**DESCRIPTION OF THE TASK:**
Gather, from the data below, each line in which the word "file" occurs.

**DATA EXCERPTS:**
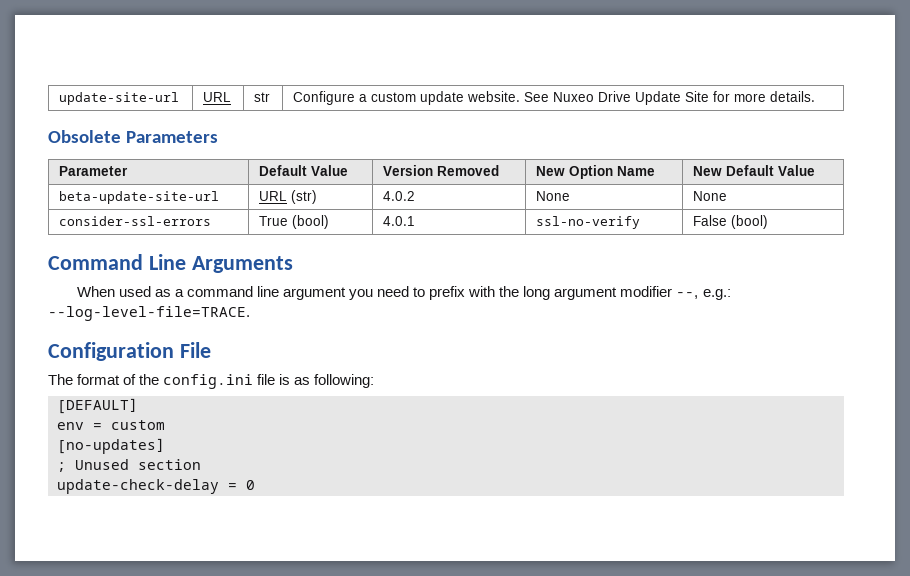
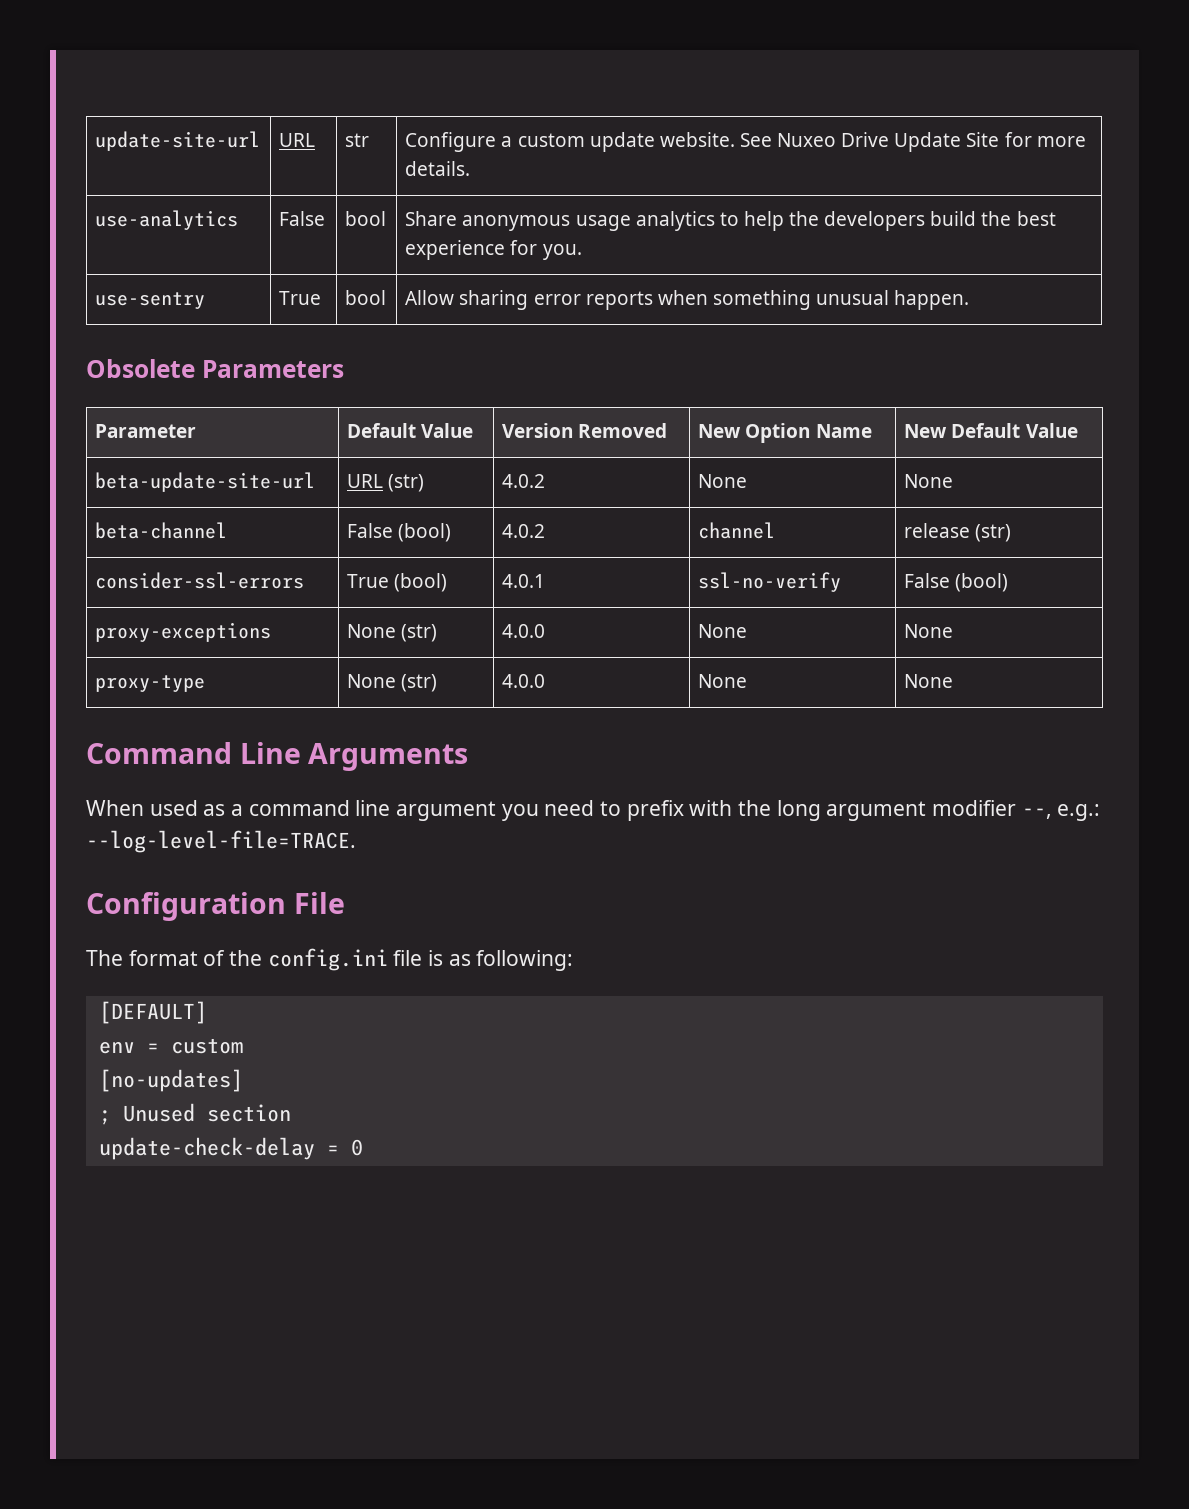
+ use-analytics | False | bool | Share anonymous usage analytics to help the developers build the best experience for you.
+ use-sentry | True | bool | Allow sharing error reports when something unusual happen.
+ beta-channel | False (bool) | 4.0.2 | channel | release (str)
+ proxy-exceptions | None (str) | 4.0.0 | None | None
+ proxy-type | None (str) | 4.0.0 | None | None

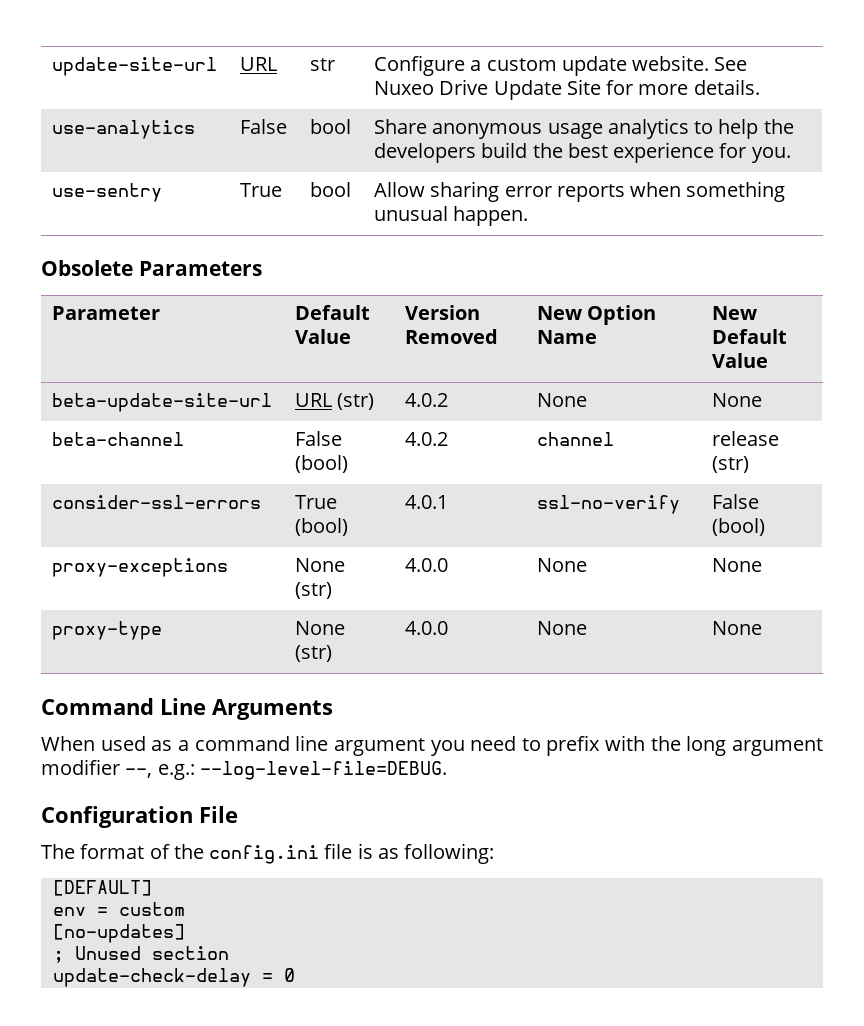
- When used as a command line argument you need to prefix with the long argument modifier --, e.g.: --log-level-file=TRACE.
+ When used as a command line argument you need to prefix with the long argument modifier --, e.g.: --log-level-file=DEBUG.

**RESULT OF THIS TASK:**
- When used as a command line argument you need to prefix with the long argument modifier --, e.g.: --log-level-file=TRACE.
+ When used as a command line argument you need to prefix with the long argument modifier --, e.g.: --log-level-file=DEBUG.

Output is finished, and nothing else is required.